In our pipeline design, the cache, TLB, store queue, wait predictor, and load queue accesses occur in parallel. The total load latency is 3 cycles for cache hits (AGU, cache/TLB, bypass/writeback), and 4 cycles for loads that require storeto-load forwarding.

# E. Store Queue Index Prediction

Store Queue Index Prediction (SQIP) replaces the CAMs used for memory disambiguation with a predictor that *predicts* 



Figure 5. NoSQ Memory Execution

whether a load depends on a store, and also from which entry in the store queue the load should forward, allowing the store queue to be implemented in a RAM. A load that is predicted to not need forwarding reads its data from the cache. Correctness is ensured through in-order re-execution. Loads are first filtered using a store vulnerability window (SVW) filter [11] that allows most loads to skip re-execution.
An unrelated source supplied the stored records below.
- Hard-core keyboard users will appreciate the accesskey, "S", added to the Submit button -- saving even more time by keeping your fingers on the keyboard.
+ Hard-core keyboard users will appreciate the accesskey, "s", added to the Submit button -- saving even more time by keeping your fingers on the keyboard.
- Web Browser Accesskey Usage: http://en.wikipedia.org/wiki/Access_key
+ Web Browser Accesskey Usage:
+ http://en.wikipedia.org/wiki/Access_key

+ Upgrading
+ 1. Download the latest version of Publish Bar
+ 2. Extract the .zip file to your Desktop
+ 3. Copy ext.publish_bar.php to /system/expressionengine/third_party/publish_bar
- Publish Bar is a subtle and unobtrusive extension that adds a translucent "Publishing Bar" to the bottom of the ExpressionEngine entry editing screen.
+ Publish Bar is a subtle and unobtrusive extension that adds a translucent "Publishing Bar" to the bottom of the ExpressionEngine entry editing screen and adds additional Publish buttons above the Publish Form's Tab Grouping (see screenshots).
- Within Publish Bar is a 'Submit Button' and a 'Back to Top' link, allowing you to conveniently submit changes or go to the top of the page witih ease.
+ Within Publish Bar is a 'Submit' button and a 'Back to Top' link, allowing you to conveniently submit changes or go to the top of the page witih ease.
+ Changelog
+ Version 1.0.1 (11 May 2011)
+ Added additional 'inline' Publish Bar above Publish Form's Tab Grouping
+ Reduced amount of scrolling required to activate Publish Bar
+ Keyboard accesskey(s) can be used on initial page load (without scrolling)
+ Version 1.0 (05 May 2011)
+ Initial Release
Figure 4 shows our implementation of the load execution portion of SQIP, shown here without the predictors. We implemented the predictor and predictor training hardware as well, but those are outside the critical memory execution hardware and not shown in this figure. The SQIP hardware we implemented has a 3-cycle load latency for both cache hits and loads that are forwarded from a store.

# F. NoSQ

NoSQ goes further than SQIP by removing the store queue out of the load critical path. This is done by using the memory dependence predictor to *rename* store to load dependencies through the register file (speculative memory bypassing [12]). Instead of taking a data value from a register, storing it to memory, then loading it into another destination register, speculative memory bypassing uses the register renamer to point the final destination register's renamer table entry at the source register of the store, thus bypassing the memory system entirely.
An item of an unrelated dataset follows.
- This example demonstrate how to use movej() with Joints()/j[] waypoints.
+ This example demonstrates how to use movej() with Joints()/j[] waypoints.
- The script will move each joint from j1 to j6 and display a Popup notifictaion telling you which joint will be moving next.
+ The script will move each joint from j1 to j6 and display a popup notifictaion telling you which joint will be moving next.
Figure 5 shows the load hardware for NoSQ. Because all of the loads that require forwarding have been bypassed, the load pipeline is nearly identical to the in-order scheme: Only the cache and TLB are accessed. We chose to include a load queue and store queue address RAM to store addresses for use by reexecution, which we believe is lower cost than recomputing addresses for re-execution as originally proposed by NoSQ. Like SQIP, the total load latency is 3 cycles for loads that hit in the cache, but are even faster for loads that are bypassed.

# III. METHODOLOGY

We performed both cycle-level simulation of the various memory execution schemes and implemented the memory execution hardware and associated predictors on an FPGA.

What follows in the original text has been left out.